And wow on the garage door opener never heard of that either I've been on here a while has anyone else ? I know my garage doroon my rental is very old it only allowed 2 remotes so I stopped right then and there .

Well one of those issues should be fixed I'd imagine the windshield wiper fluid one was fixed in an update but I'm not sure what version are you running?

I only have 2 issues the lte dropping and the phone calls .


----------



## GDN

The horn lock/unlock is not too loud. Amazing they get such a chirp out of it. With the rumors that the car already has hardware for making some sort of noise when driving under a certain speed I thought they would use that technology. More like a beeper device of some sort.
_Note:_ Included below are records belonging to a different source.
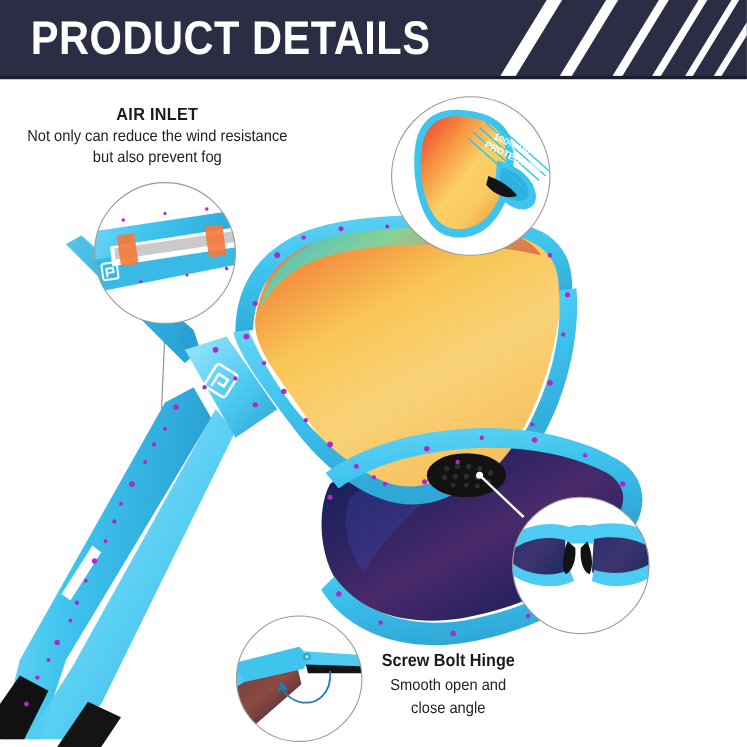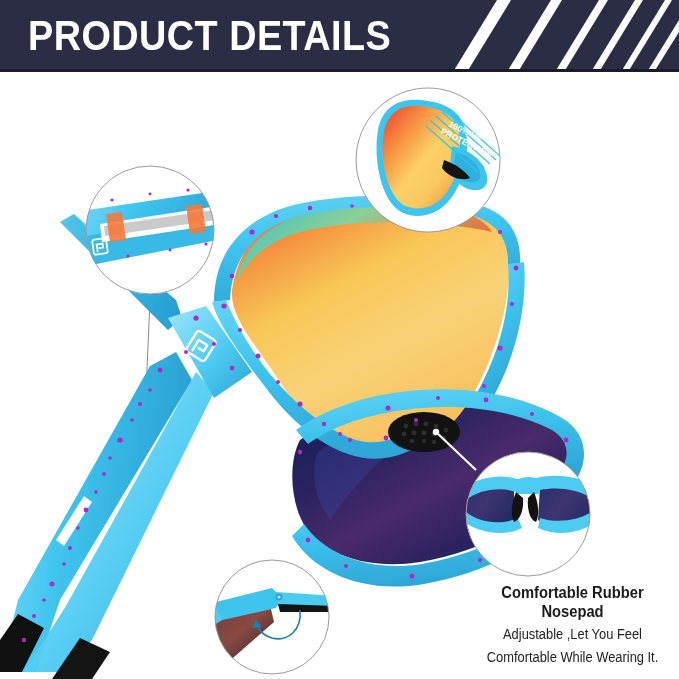--- a/index.html
+++ b/index.html
@@ -461,6 +461,11 @@
     </svg>
   </div>
 
+  <div class="callout" id="callout-air-inlet">
+    <div class="callout-title">AIR INLET</div>
+    <div class="callout-body">Not only can reduce the wind resistance</div>
+    <div class="callout-body">but also prevent fog</div>
+  </div>
 
 
 

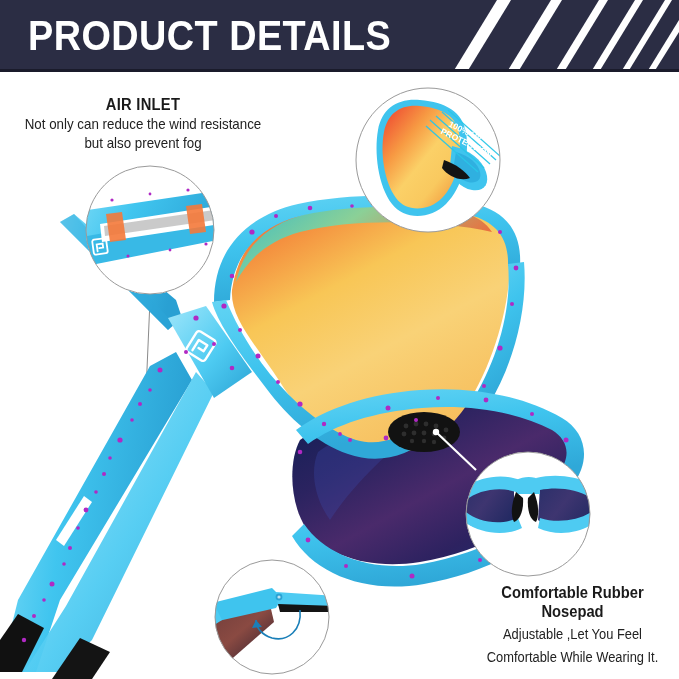--- a/index.html
+++ b/index.html
@@ -468,6 +468,11 @@
   </div>
 
 
+  <div class="callout" id="callout-hinge">
+    <div class="callout-title">Screw Bolt Hinge</div>
+    <div class="callout-body">Smooth open and</div>
+    <div class="callout-body">close angle</div>
+  </div>
 
   <div class="callout" id="callout-nosepad">
     <div class="callout-title">Comfortable Rubber</div>

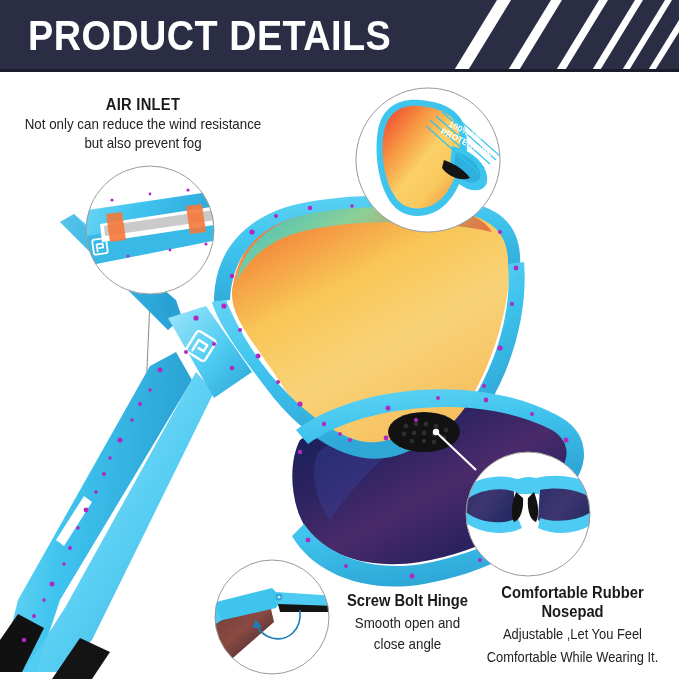--- a/index.html
+++ b/index.html
@@ -474,12 +474,6 @@
     <div class="callout-body">close angle</div>
   </div>
 
-  <div class="callout" id="callout-nosepad">
-    <div class="callout-title">Comfortable Rubber</div>
-    <div class="callout-title">Nosepad</div>
-    <div class="callout-body">Adjustable ,Let You Feel</div>
-    <div class="callout-body">Comfortable While Wearing It.</div>
-  </div>
 
 </div>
They used the horn though, just not a full blast.


----------



## RelaxisYo

iChris93 said:


> So if I'm taking delivery on Wednesday, what firmware should I expect on it?


I had 2018.24.7 on mine when I got it on Monday.


----------



## RelaxisYo

Brokedoc said:


> Agree with @GDN that if your car isn't delivered with 26.1, they can push it and you can install it when you get home. @JWardell had this situation when he picked up his car earlier this week but as you see, updates are a continual thing.
> 
> In fact, 26.1 has already hit almost 6% after only a few hours so it definitely looks to be a wide release. More than half of Model 3 owners are still running 21.9 and an unlucky 3% are still on 18.13!
> 
> View attachment 11832


So where did you find that sheet showing the versions and the cars? How do you go about forcing the upgrade to the next version or having the go out to get it? Finally, is there a place where we can see the versions and features?


----------



## Ken Voss

Got this release last night, sound at lock is a short horn chirp, would be nice to have an alternative sound. I now have WiFi set up and good to go. 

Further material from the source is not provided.